Detected change data:
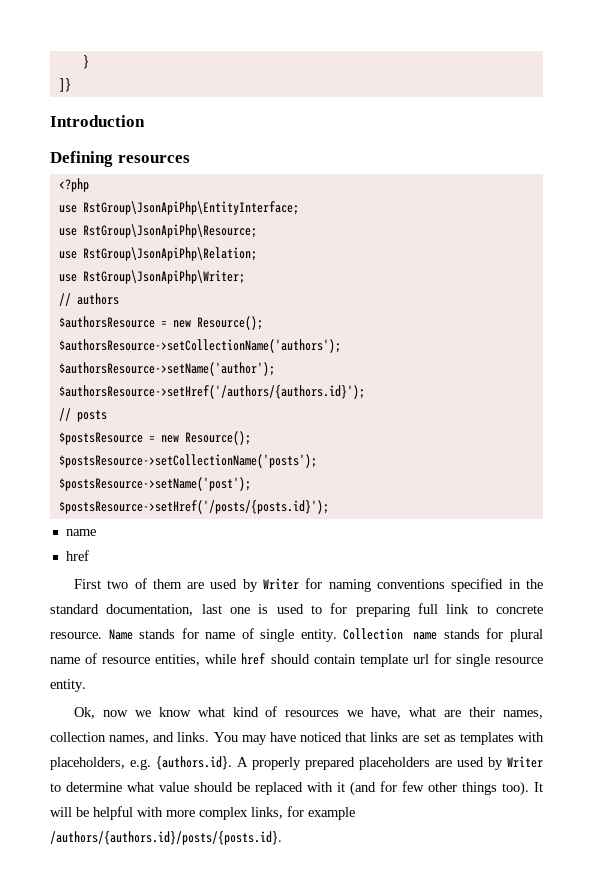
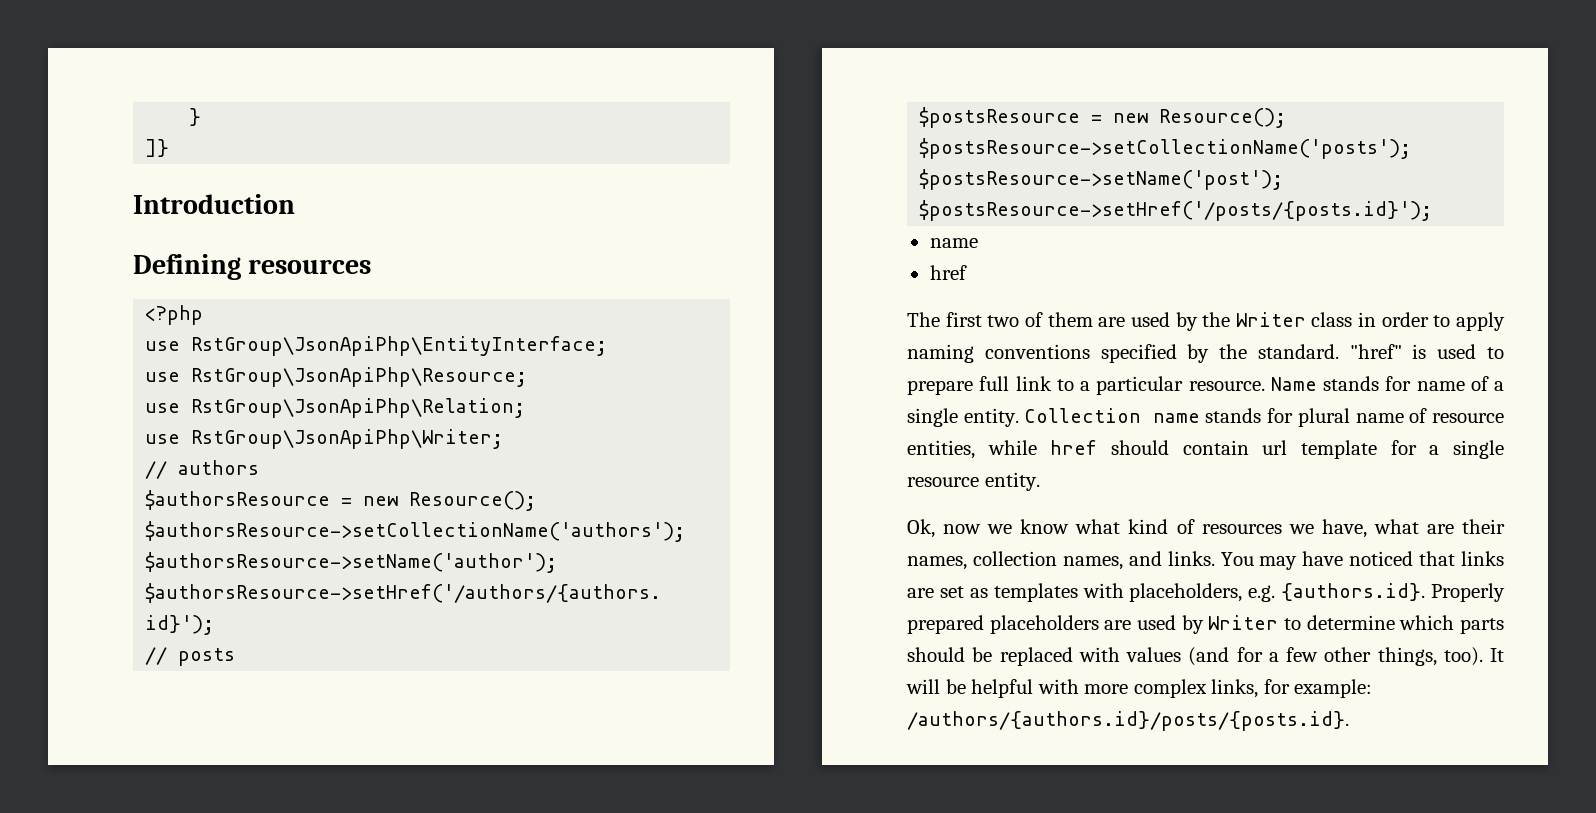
[73,579,101,589] First -> [907,312,982,327] The first
[263,578,543,592] [50,604,250,616] Writer for naming conventions specified in the standard documentation, last one -> [1202,312,1505,331] [907,344,1402,363] the Writer class in order to apply naming conventions specified by the standard. "href"
[330,603,410,617] for preparing -> [907,380,973,395] prepare
[495,605,543,614] concrete -> [1080,376,1184,395] a particular
(254, 633) none -> [1494,381,1504,391] a
[359,653,451,667] template url for -> [1262,440,1440,459] url template for a
[237,757,301,770] A properly -> [1431,583,1505,602] Properly
[127,782,189,792] what value -> [1399,615,1504,634] which parts
[337,782,345,792] it -> [1126,647,1181,662] values
(397, 786) none -> [1268,652,1279,662] a
[462,782,497,795] things -> [1377,647,1437,666] things,
[308,807,355,820] example -> [1294,679,1373,698] example:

Task details: Restate, word for word, the entries above, dropping any picture.

Your response:
[73,579,101,589] First -> [907,312,982,327] The first
[263,578,543,592] [50,604,250,616] Writer for naming conventions specified in the standard documentation, last one -> [1202,312,1505,331] [907,344,1402,363] the Writer class in order to apply naming conventions specified by the standard. "href"
[330,603,410,617] for preparing -> [907,380,973,395] prepare
[495,605,543,614] concrete -> [1080,376,1184,395] a particular
(254, 633) none -> [1494,381,1504,391] a
[359,653,451,667] template url for -> [1262,440,1440,459] url template for a
[237,757,301,770] A properly -> [1431,583,1505,602] Properly
[127,782,189,792] what value -> [1399,615,1504,634] which parts
[337,782,345,792] it -> [1126,647,1181,662] values
(397, 786) none -> [1268,652,1279,662] a
[462,782,497,795] things -> [1377,647,1437,666] things,
[308,807,355,820] example -> [1294,679,1373,698] example:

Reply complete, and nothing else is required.